Çarıklı’nın karşısındaki Opet’ten yakıt aldım. Nakit verdim. Sonra tarlaya gittim. Oradayken elektrikçiler geldi.
Nevzat Bahtiyar
NEVZAT BAHTİYAR’I TANIYOR MU?
Kendisi benim arkadaşım olur. Aramız uygundur. Köylümüzdür. Saatleri tam hatırlamamakla birlikte 14.30 -20.00 saatleri ortasında Ramazan Atasoy’la orta ara bir ortaya geldik. Nevzat Bahtiyar’ının aleyhimde söylediği şeyleri katiyen palavradır. Söylemiş olduğu olay gerçekleştirmemiştir. Bu beyanları kabul etmiyorum. Ben Nevzat’a ‘Arif’in kızını öldürdüm’ demedim.
HTS KAYITLARINA YANIT VERDİ
Ben muhakkak Nevzat’la olay günü görüşmedim. Bu hususu da kabul etmiyorum. 15.21 ile 15.46 saatleri ortasında Nevzat’la tıpkı lokasyonda bulunmadım. Katiyen görüşmedim. Baz tahlilleri yanlıştır. Ben hayat bayanları ile görüşme sağladığımdan ve bu konunun açığa çıkmaması ismine bu kayıtları sildim. Öteki bir maksadım yoktur. Zira ben daima telefonumda bulunan dijital bilgileri siliyorum. Narin’in mevtin ait rastgele bir kanıtı yok etme maksadı taşımıyorum.
İŞÇİSİ RAMAZAN ATASOY İLE NE KONUŞTU?
Bahsetmiş olduğunuz görüşme içeriğini hatırladım. Ben bahse mevzu mısır toprağının sulamasını yaparken kullandığım trafonun elektiriğini bazen kaçak yapmak için bir alet kullanıyordum. Olay günü de o aleti Ramazan Atasoy’a bırakmış olduğum taş tabanından alması için aradım. Görüşme içeriği büsbütün bununla alakalıdır. Narin’in vefatı ile bir alakası yoktur.
ARAÇTA NEDEN NARİN’İN DNA ÖRNEKLERİ BULUNDU?
Araç benim adıma değildir. Kardeşim Fuat’a aittir. Benim aracım akzalı olduğundan ben bu aracı kullanmaktayım. Aracın kağıları ve camları daima açıktır. Çocuklar daima otomobile binerler.
ANNE MAŞALLAH GÜRAN İLE ORTASINDA BAĞLANTI VAR MI?

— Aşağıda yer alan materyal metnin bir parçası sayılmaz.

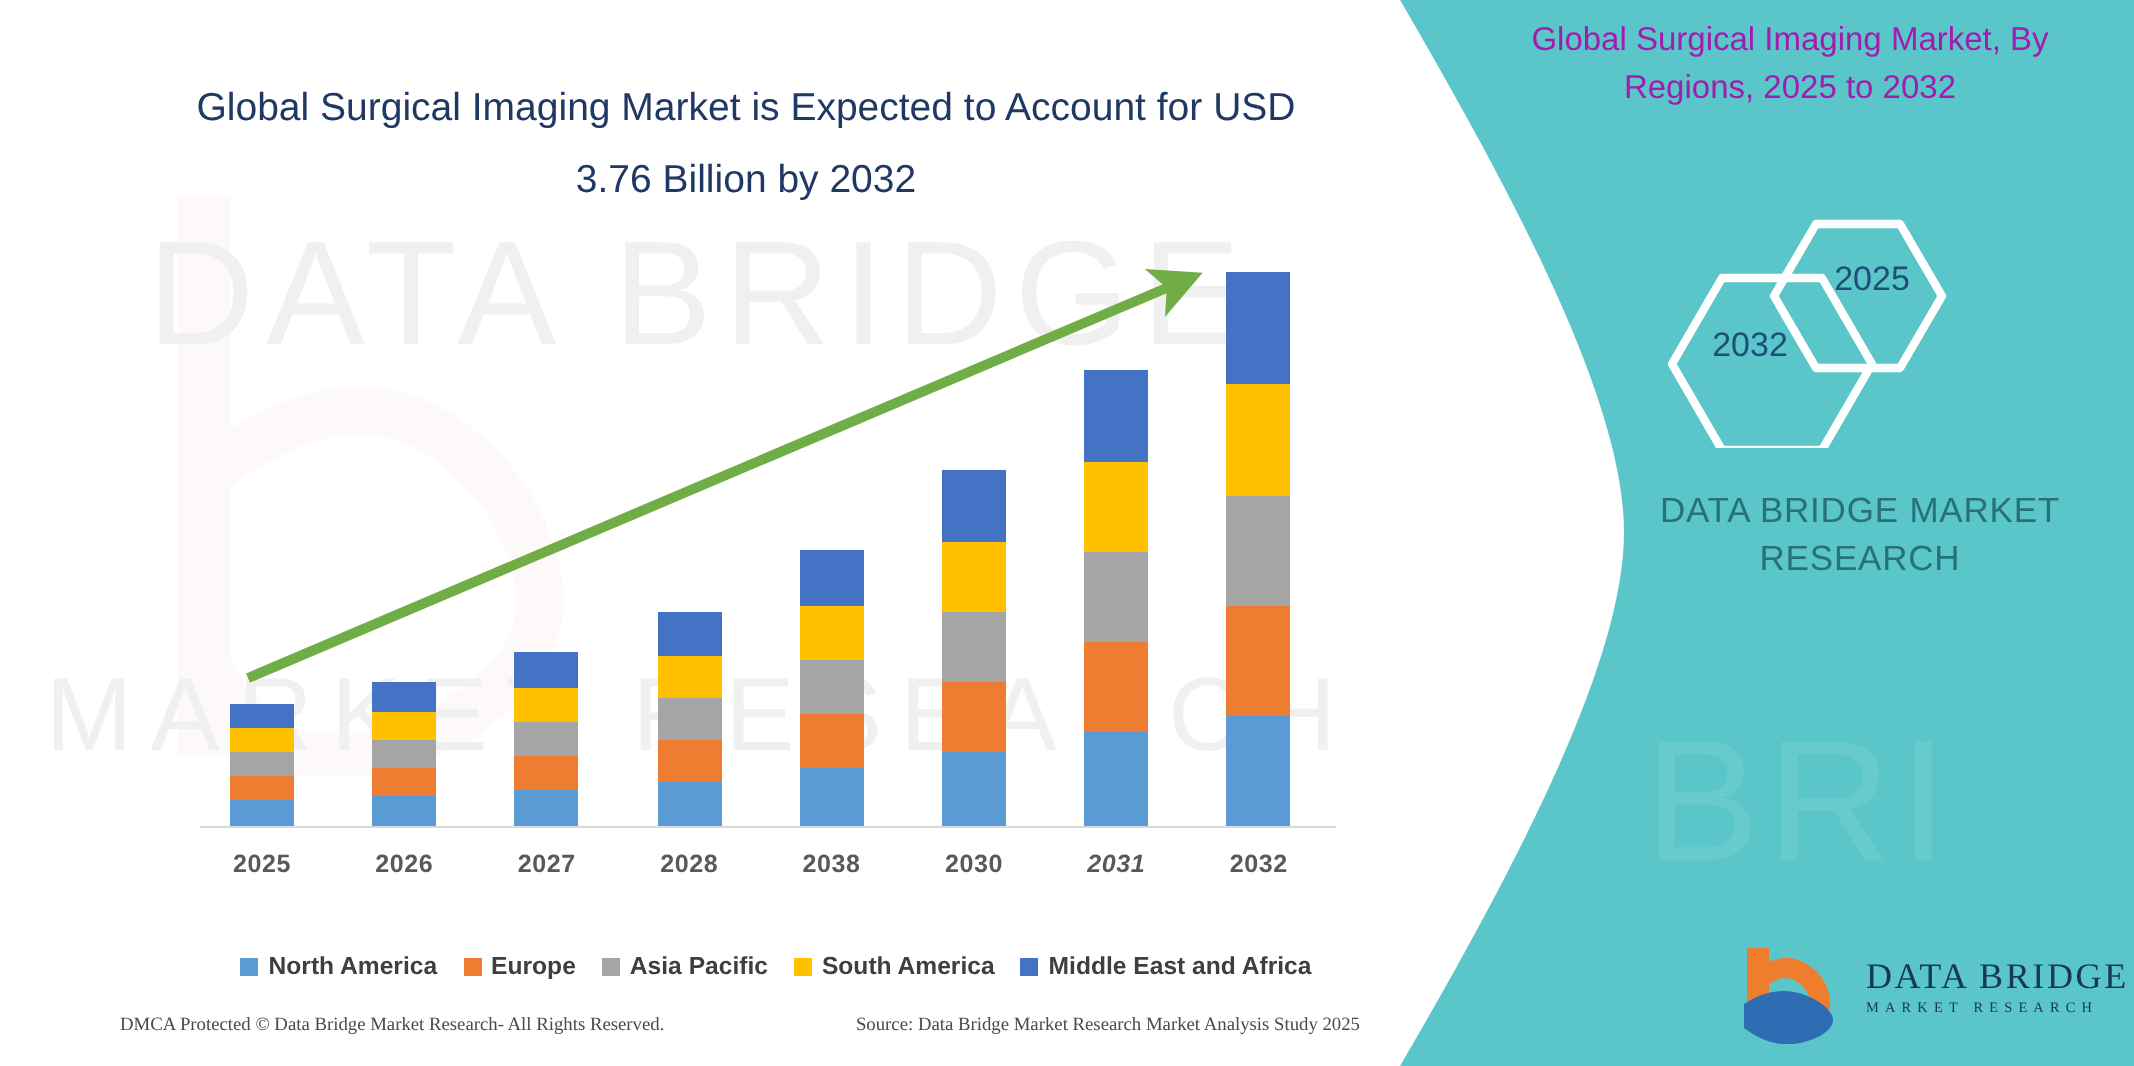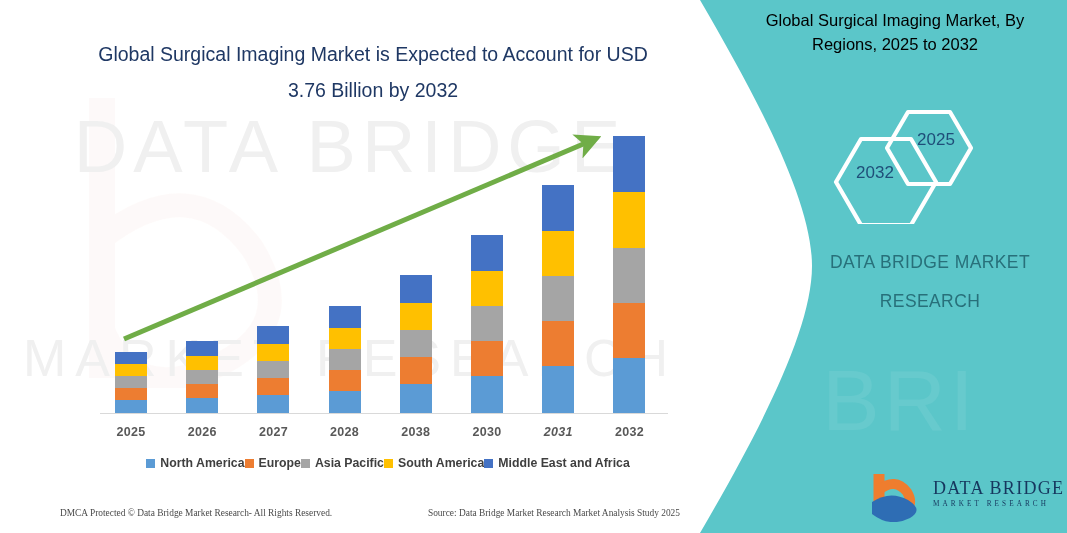--- a/index.html
+++ b/index.html
@@ -41,49 +41,49 @@
   .bar{position:absolute;width:32px;bottom:120px;}
   .seg{width:100%;display:block;}
 
   .xlab{
     position:absolute;width:70px;text-align:center;top:425px;
     font-size:12.5px;font-weight:bold;color:#595959;letter-spacing:.3px;
   }
 
   
   .legend{
-    position:absolute;left:100px;top:456px;width:576px;
-    display:flex;justify-content:center;align-items:flex-start;
+    position:absolute;left:100px;top:476px;width:576px;
+    display:flex;justify-content:center;align-items:flex-start;gap:13px;
   }
   .lg-item{display:flex;align-items:center;gap:5px;}
   .lg-sw{width:9px;height:9px;display:block;}
   .lg-tx{font-size:12.3px;font-weight:bold;color:#3f3f3f;white-space:nowrap;}
 
   
   .footer{
     position:absolute;top:508px;left:60px;width:620px;
     display:flex;justify-content:space-between;
     font-family:"Liberation Serif",serif;
     font-size:9.4px;color:#4a4a4a;white-space:nowrap;
   }
 
   
   #panel{position:absolute;left:660px;top:0;width:407px;height:533px;}
   .panel-title{
     position:absolute;left:735px;top:8px;width:320px;
-    text-align:center;color:#000000;
+    text-align:center;color:#a21caf;
     font-size:16.5px;line-height:24px;font-weight:400;
   }
   .hex-label{
     position:absolute;color:#1f4e79;font-size:17px;
     text-align:center;width:80px;font-weight:400;
   }
   .brand{
     position:absolute;left:800px;top:243px;width:260px;text-align:center;
-    color:#28707a;font-size:17.5px;line-height:39px;letter-spacing:.4px;
+    color:#28707a;font-size:17.5px;line-height:24px;letter-spacing:.4px;
   }
   .logo-txt-1{
     position:absolute;left:933px;top:478px;
     color:#16375e;font-family:"Liberation Serif",serif;
     font-size:18px;letter-spacing:1.3px;font-weight:400;
   }
   .logo-txt-2{
     position:absolute;left:933px;top:500px;
     color:#16375e;font-family:"Liberation Serif",serif;
     font-size:7.2px;letter-spacing:3.1px;font-weight:400;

Böyle bir şey katiyetle yoktur.
Çerkezköy İlçe Jandarma Komutanlığı grupları, ilçenin Kızılpınar Mahallesi’nde lise son sınıf öğrencisi B.Y. isimli kız öğrencinin toplumsal medya hesabı üzerinden terör örgütü PKK propagandası yaptığını belirledi.
Çerkezköy Cumhuriyet Başsavcılığı’nın soruşturma başlattığı liseli B.Y., jandarma tarafından bugün gözaltına alındı. Çerkezköy Kaymakamlığı da B.Y. hakkında isimli ve idari süreç başlatıldığını açıkladı. Gözaltındaki B.Y. ile ilgili soruşturma sürüyor. (DHA)
Veri politikasındaki amaçlarla sınırlı ve mevzuata uygun şekilde çerez konumlandırmaktayız. Detaylar için veri politikamızı inceleyebilirsiniz.